As a prime example: Oct. 29, and the headline "2011 should be slightly better," followed by the comment "Economists dismiss ideas of deflation, new recession."
The article then begins to explain that the new Congress in January will confront the economy, job market, etc., and speaks of other possibilities for marginal improvement. The last paragraph stated that "the economists the AP surveyed expect the economy to sidestep some threats raised in recent months. They dismiss the likelihood of a second recession and think the risk of deflation is remote."
Isn't this a very questionable and even dishonest article to appear on The Chronicle's front page four days before the most critical election we have ever experienced? Why don't you get your information from The Wall Street Journal or a similar reputable source?
Also on the front page of this paper, we see a very large picture of Democrat gubernatorial candidate Roy Barnes at a reception in Augusta, followed by a detailed article by Staff Writer Susan McCord. Below this overwhelming picture of Barnes is a very small picture of the Republican candidate, Nathan Deal, followed by an article by Staff Writer Bianca Cain.
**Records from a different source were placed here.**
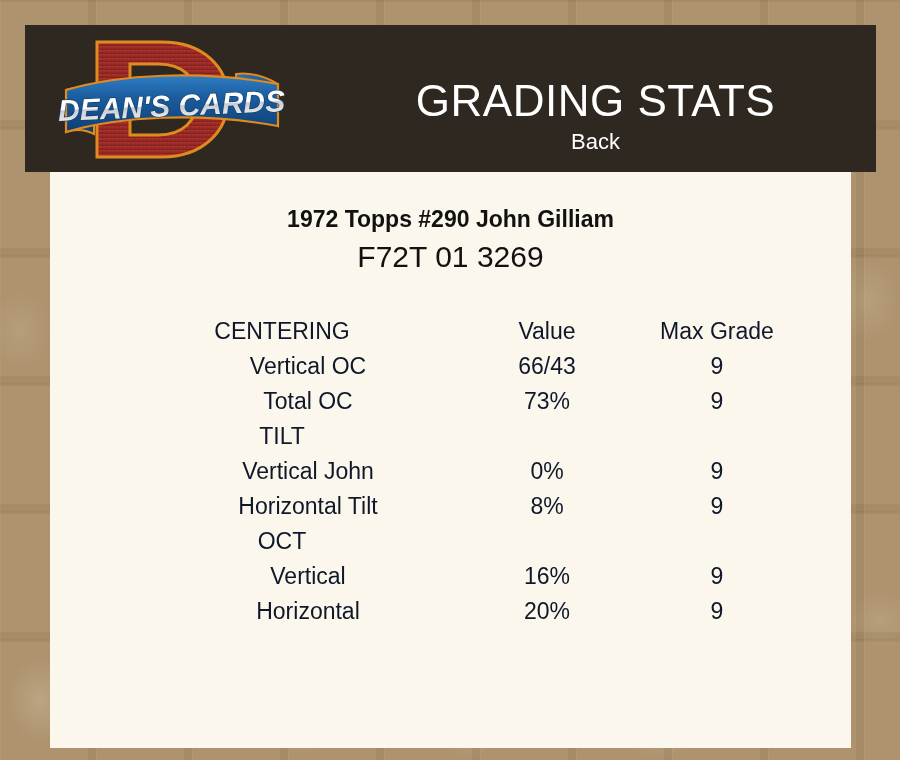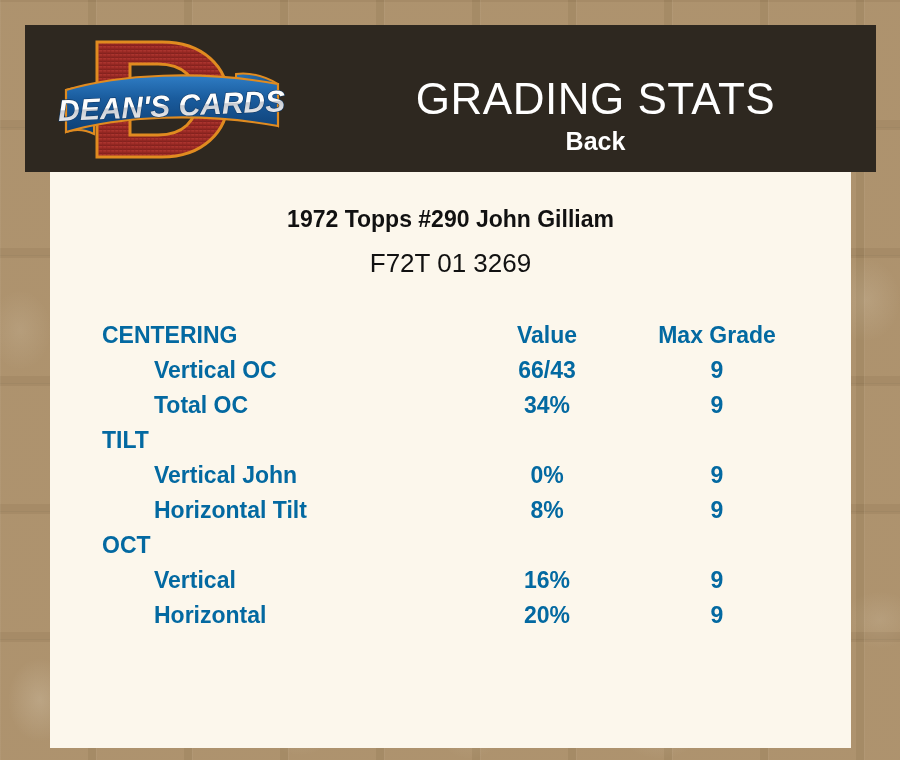"Back" #grading-subtitle { font-size: 25px -> 22px; font-weight: 700 -> 400 }
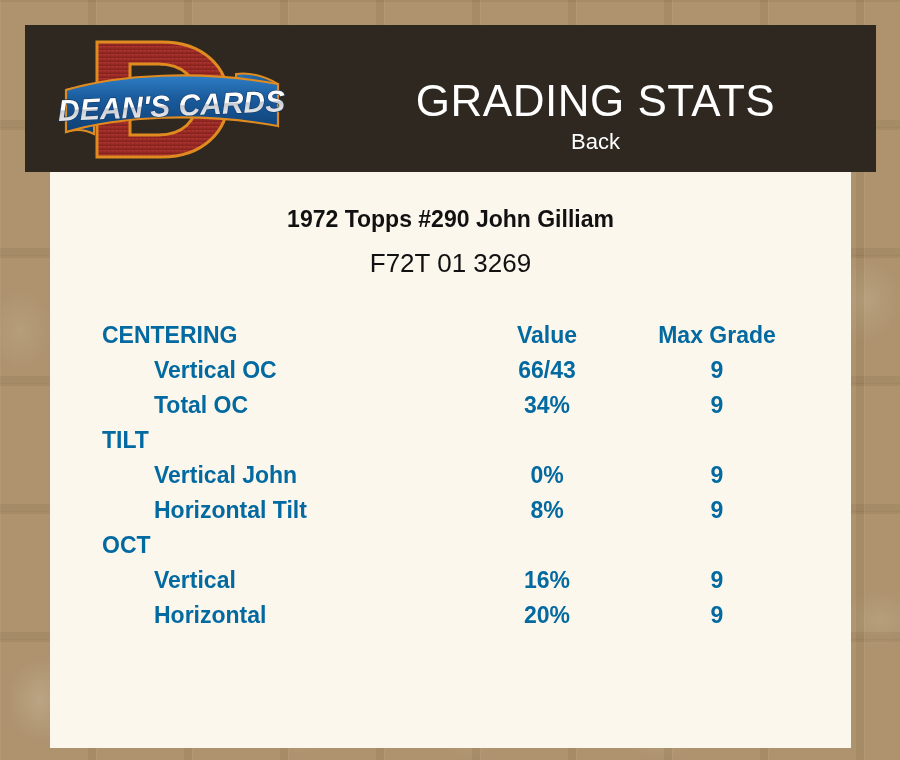"F72T 01 3269" #card-code { font-size: 26px -> 30px; margin-top: 14px -> 5px }
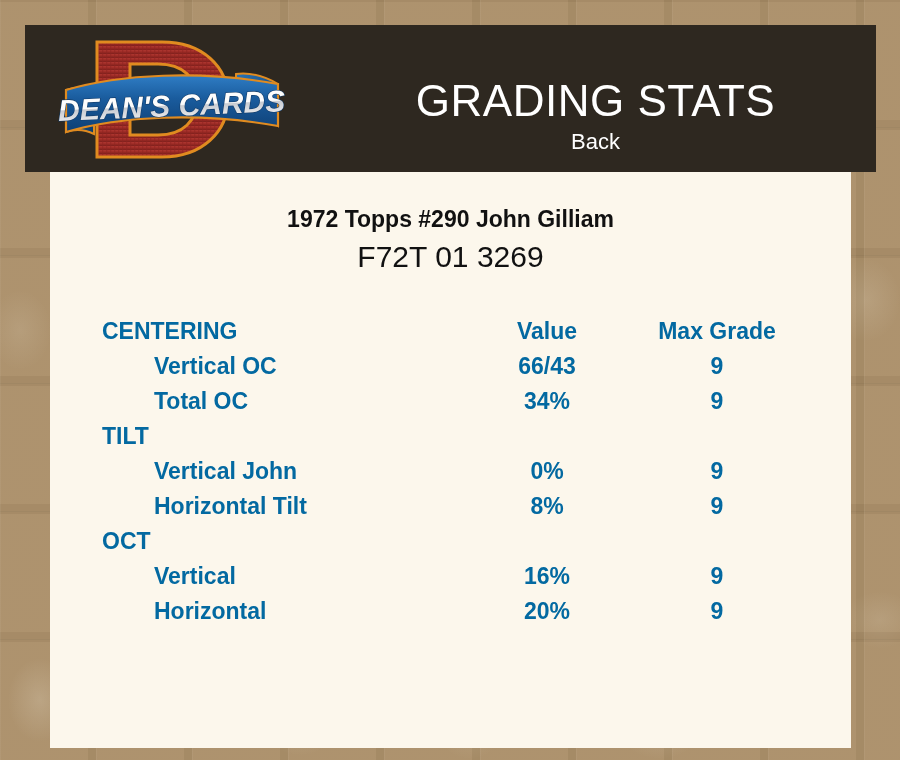"CENTERING" #stats-table th, #stats-table td { color: #0369a1 -> #0f172a; font-weight: 700 -> 400; text-align: none -> center }
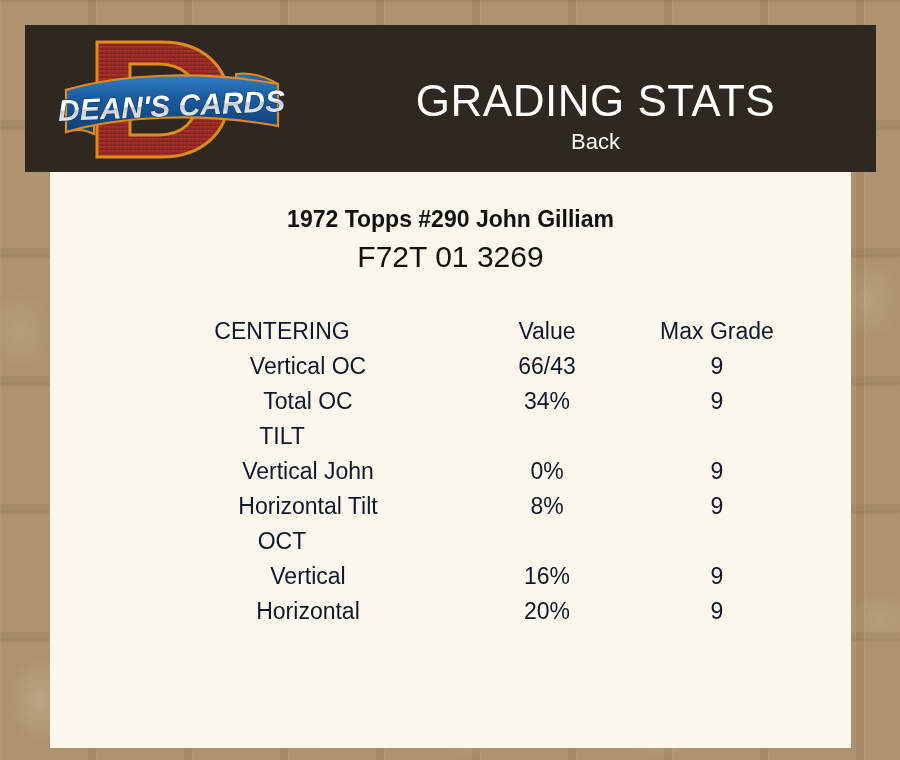"34%" td.row-value { text: 34% -> 73% }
How can the senior staff at The Chronicle explain the content and structure of this front page, as well as the continued bias of the articles received from the Associated Press?
Many of us believe that The Chronicle will not survive as a daily paper for more than a few years. Isn't there an awareness among your staff that many readers find much of the current content of your paper distasteful?
I will be very watchful in the months to come before I decide to be one of your past subscribers.